Aggressive Pilomatrixoma: A Diagnostic Dilemma on Fine-Needle Aspiration Cytology With Review of Literature Mamta Gupta, M.D.,* Rani Bansal, M.D., Gaurav Tiwari, M.D., and Suprabha Sharma, M.D.
We report a case of aggressive pilomatrixoma (PMX) in a 25-year-old male who presented with swelling in left supraclavicular region of 2-month duration. A diagnosis of small round cell tumor was suggested on fine-needle aspiration cytology. He underwent wide excision of the mass. On histomorphological examination, a diagnosis of aggressive PMX was made. The swelling recurred after 3 months of complete resection and on examination had similar morphological features. The case is presented because of the potential diagnostic difficulties on cytological examination and rare occurrence of aggressive variant of PMX. Diagn. Cytopathol. 2014;42:906–911. VC 2014 Wiley Periodicals, Inc. Key Words:
aggressive; pilomatrixoma; cytology; histopathology
Pilomatrixoma (PMX) is a benign cutaneous adnexal neoplasm with differentiation toward the matrix and inner sheath of a normal hair follicle as well as hair cortex.1 PMX with atypical histologic features and a tendency for local invasiveness and local recurrence have been designated as aggressive PMXs.2 It presents as a solitary, slow growing dermal or subcutaneous nodule and is rarely diagnosed clinically.

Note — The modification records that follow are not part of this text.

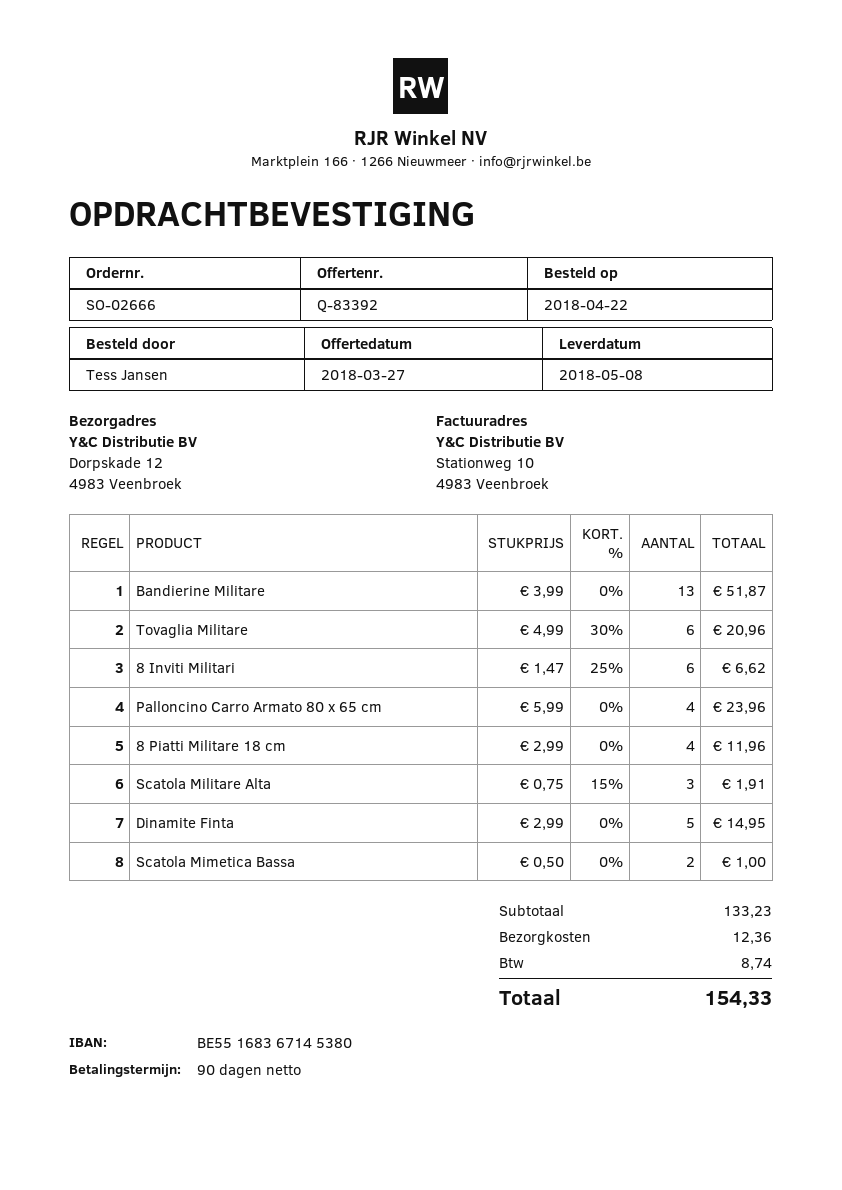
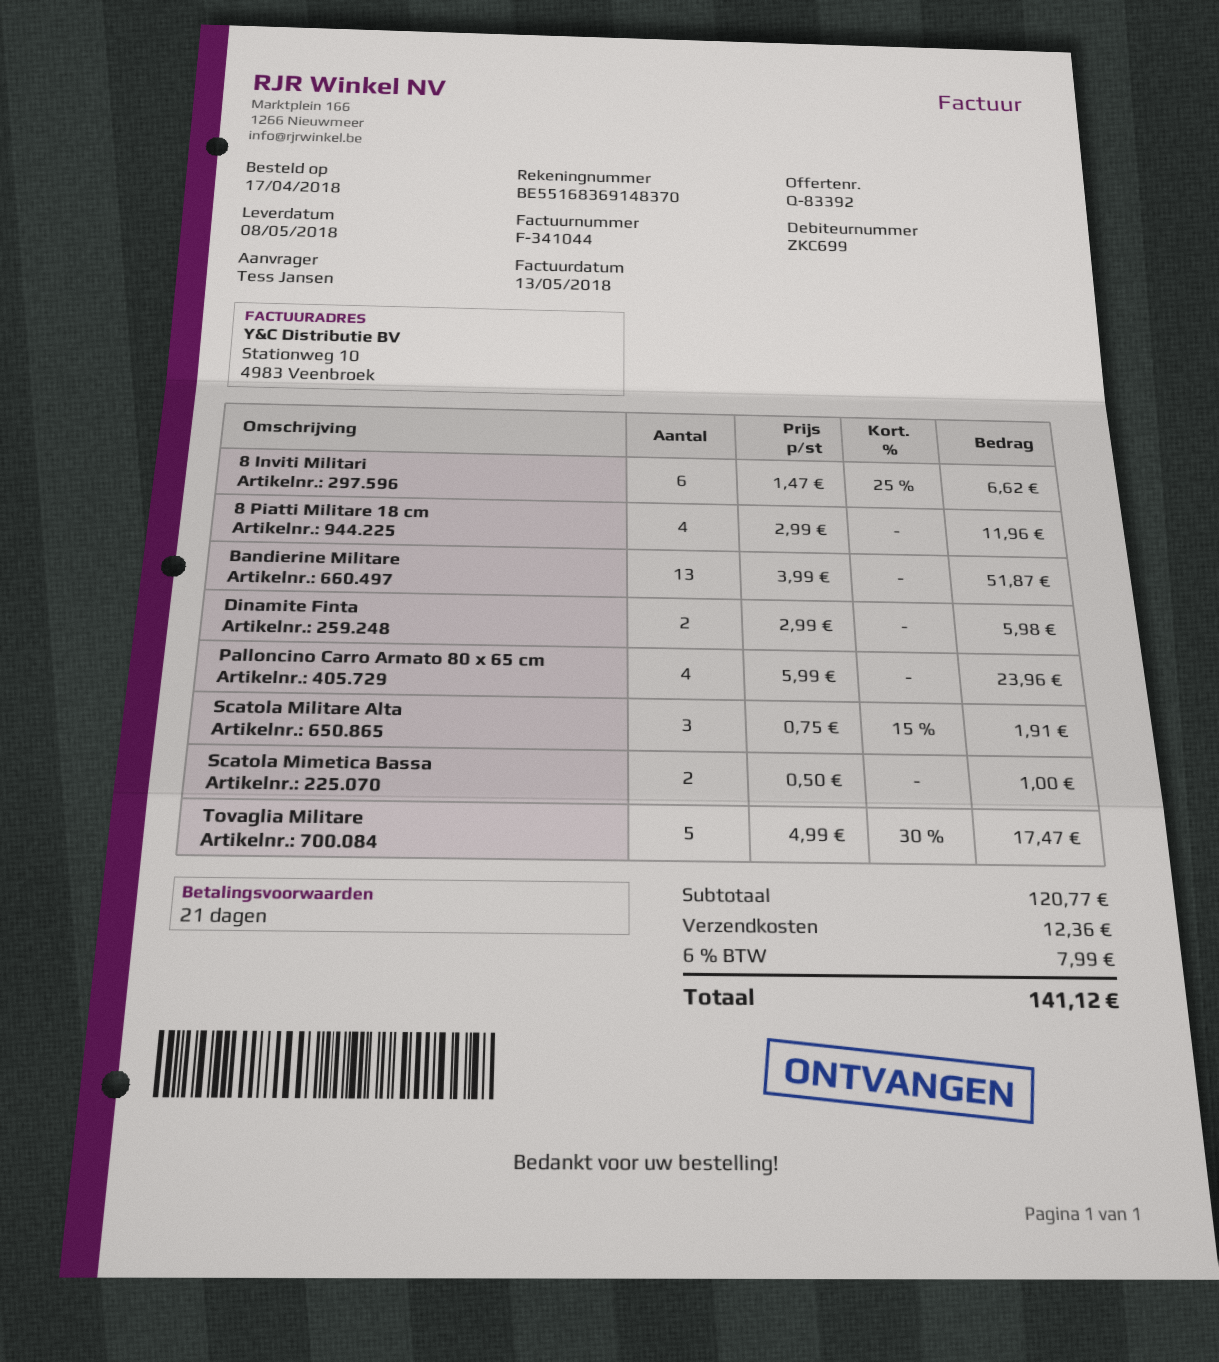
order date: 2018-04-22 -> 2018-04-17
payment terms: 90 days -> 21 days
bank account: BE55168367145380 -> BE55168369148370
Tovaglia Militare: 6 x 4.99 - 30% = 20.96 -> 5 x 4.99 - 30% = 17.47
Dinamite Finta: 5 x 2.99 = 14.95 -> 2 x 2.99 = 5.98
subtotal: 133.23 -> 120.77
tax: 8.74 -> 7.99
total: 154.33 -> 141.12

Although histologic features of lesion are well recognized, it continues to pose difficulty in diagnosis on aspiration cytology.3 Up to 45% of cases are incorrectly diagnosed as either benign neoplasms (cysts, adnexal tumors, granulomatous inflammation) or as malignant tumors (e.g., squamous cell carcinoma, small round blue cell tumors, malignant adnexal tumors).4,5
Department of Pathology, Subharti Medical College, Meerut, Uttar Pradesh, India *Correspondence to: Dr. Mamta Gupta, M.D., Department of Pathology, Subharti Medical College, Swami Vivekanand Subharti University, Subhartipuram NH-58, Meerut, Uttar Pradesh, India. E-mail:
[email protected] Received 30 August 2013; Revised 11 March 2014; Accepted 11 June 2014 DOI: 10.1002/dc.23192 Published online 26 June 2014 in Wiley Online Library (wileyonlinelibrary.com).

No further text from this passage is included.